[[ Provided data open ]]

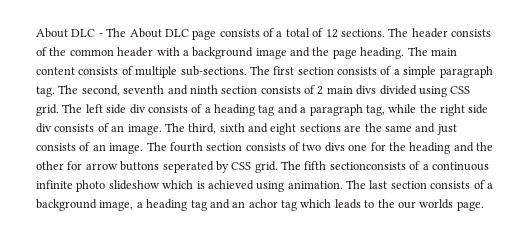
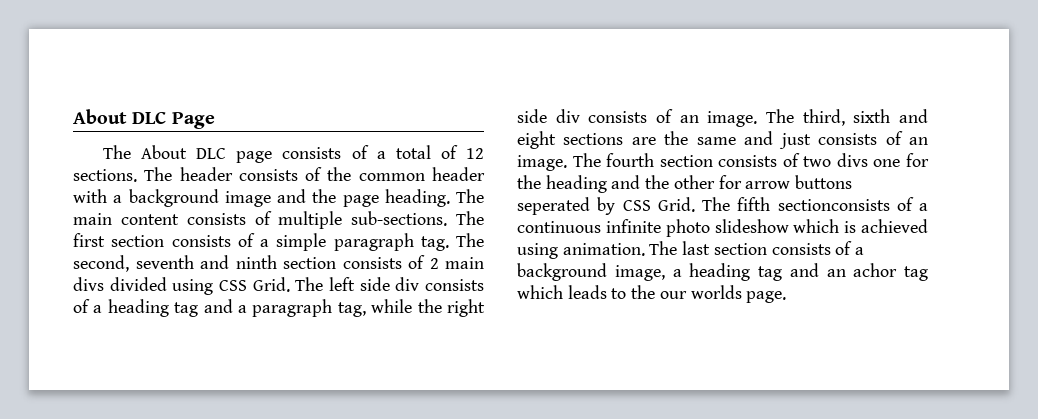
- About DLC - The About DLC page consists of a total of 12 sections.
+ About DLC Page
+ The About DLC page consists of a total of 12 sections.
- The second, seventh and ninth section consists of 2 main divs divided using CSS grid.
+ The second, seventh and ninth section consists of 2 main divs divided using CSS Grid.
- The fourth section consists of two divs one for the heading and the other for arrow buttons seperated by CSS grid.
+ The fourth section consists of two divs one for the heading and the other for arrow buttons seperated by CSS Grid.

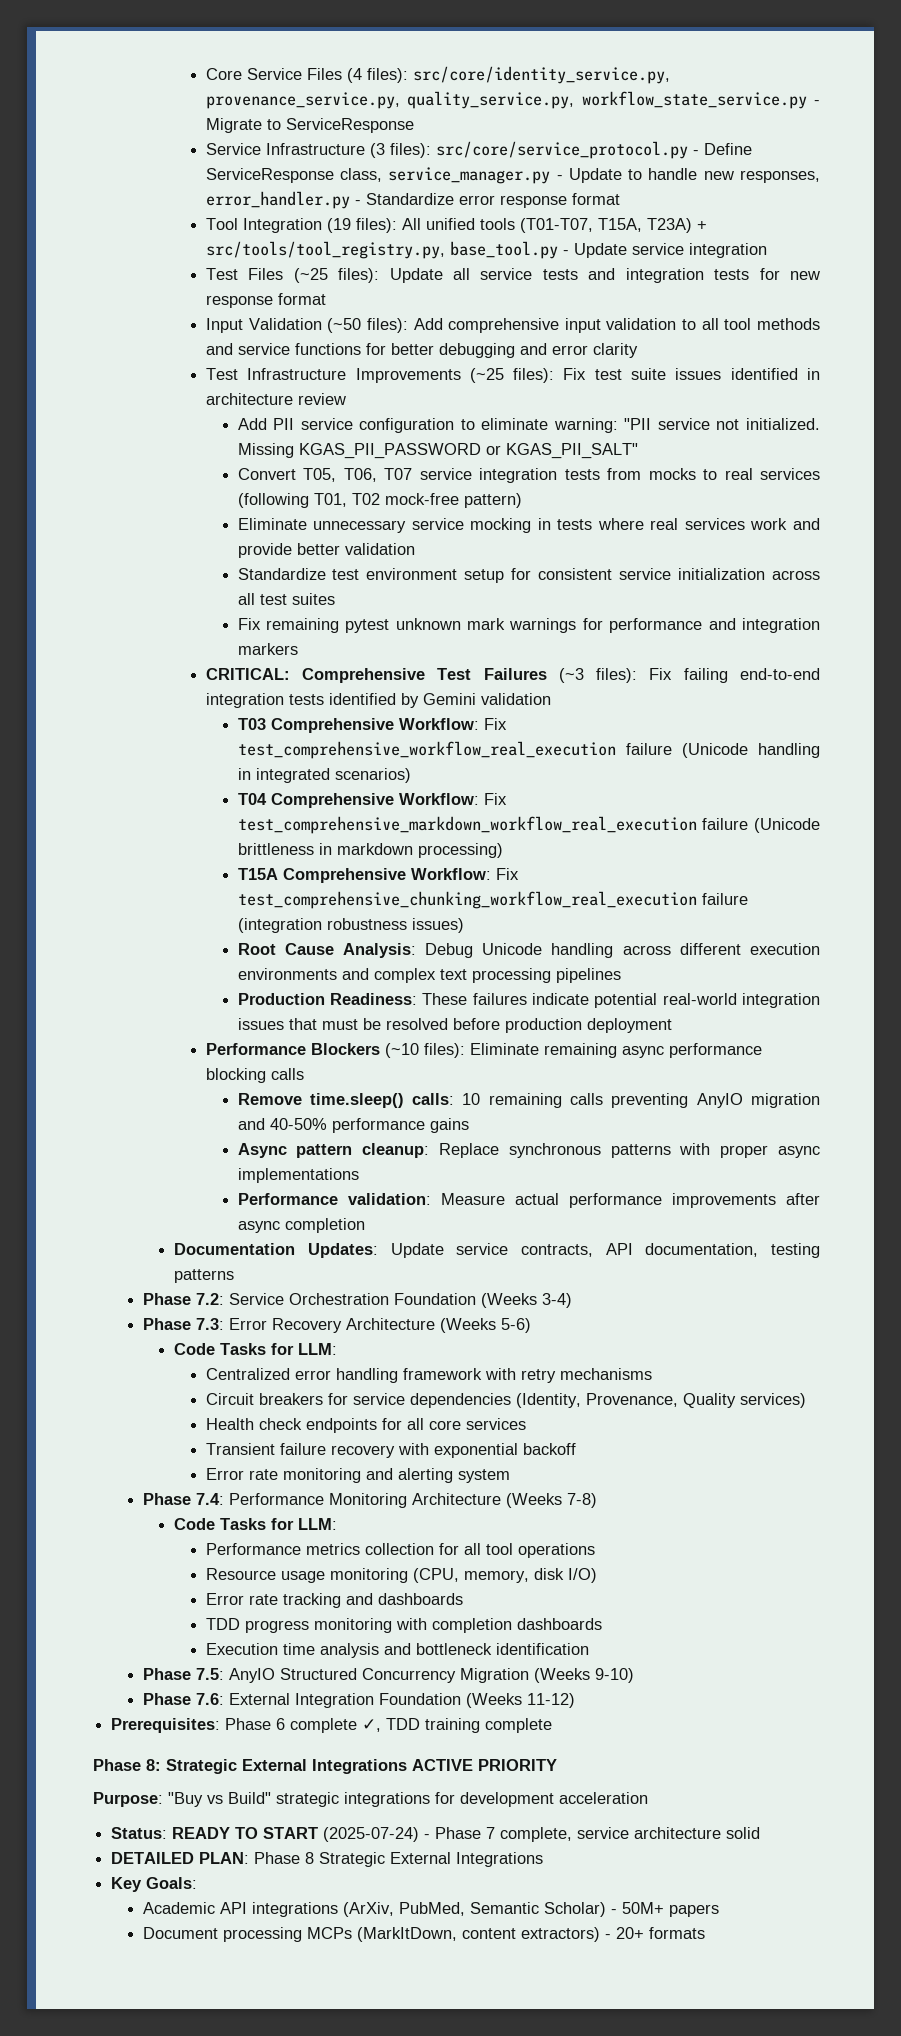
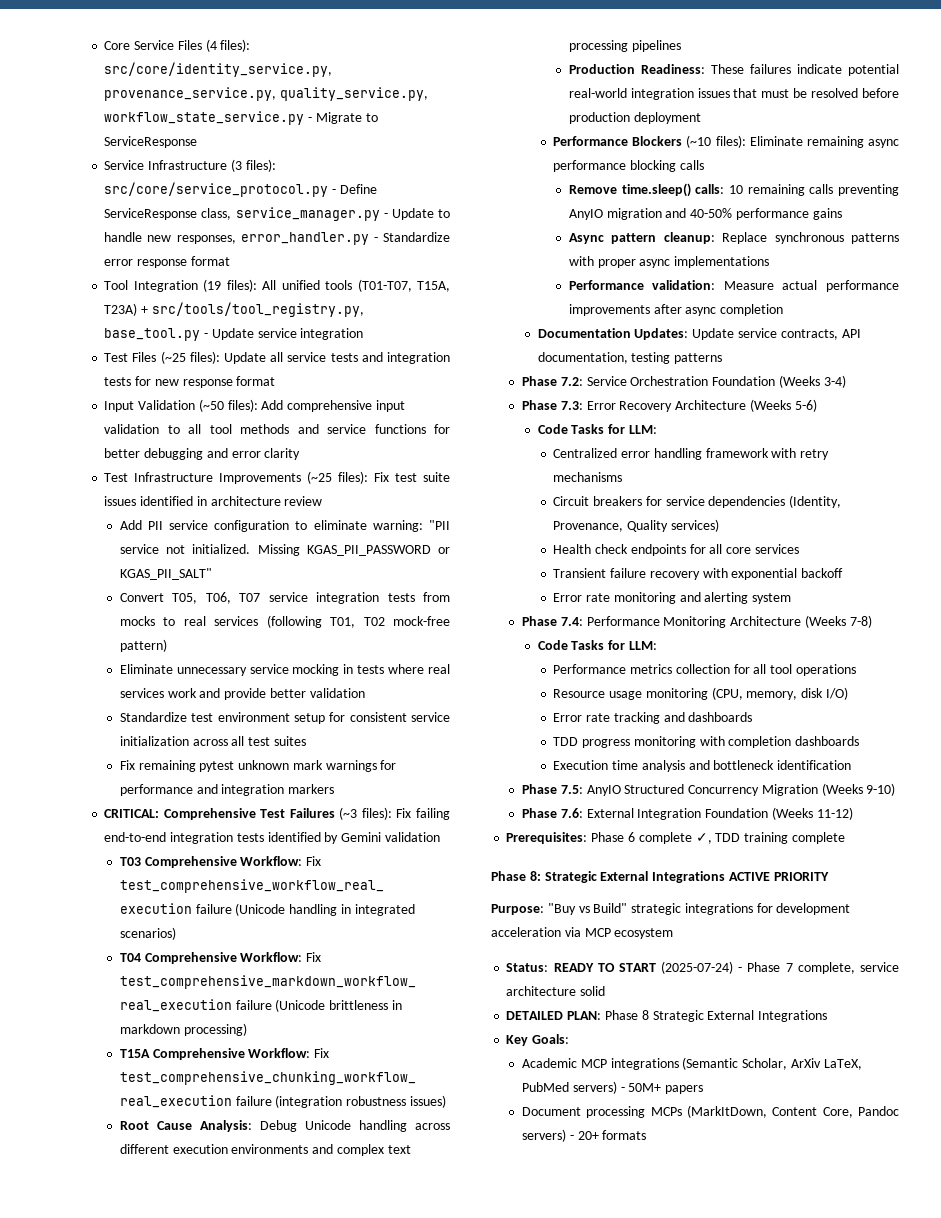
- Purpose: "Buy vs Build" strategic integrations for development acceleration
+ Purpose: "Buy vs Build" strategic integrations for development acceleration via MCP ecosystem
- Academic API integrations (ArXiv, PubMed, Semantic Scholar) - 50M+ papers
+ Academic MCP integrations (Semantic Scholar, ArXiv LaTeX, PubMed servers) - 50M+ papers
- Document processing MCPs (MarkItDown, content extractors) - 20+ formats
+ Document processing MCPs (MarkItDown, Content Core, Pandoc servers) - 20+ formats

[[ Provided data closed ]]

What the exercise asks
Go through the data line by line and work out how many lines contain "arrow". Give only that number.

Your solution
2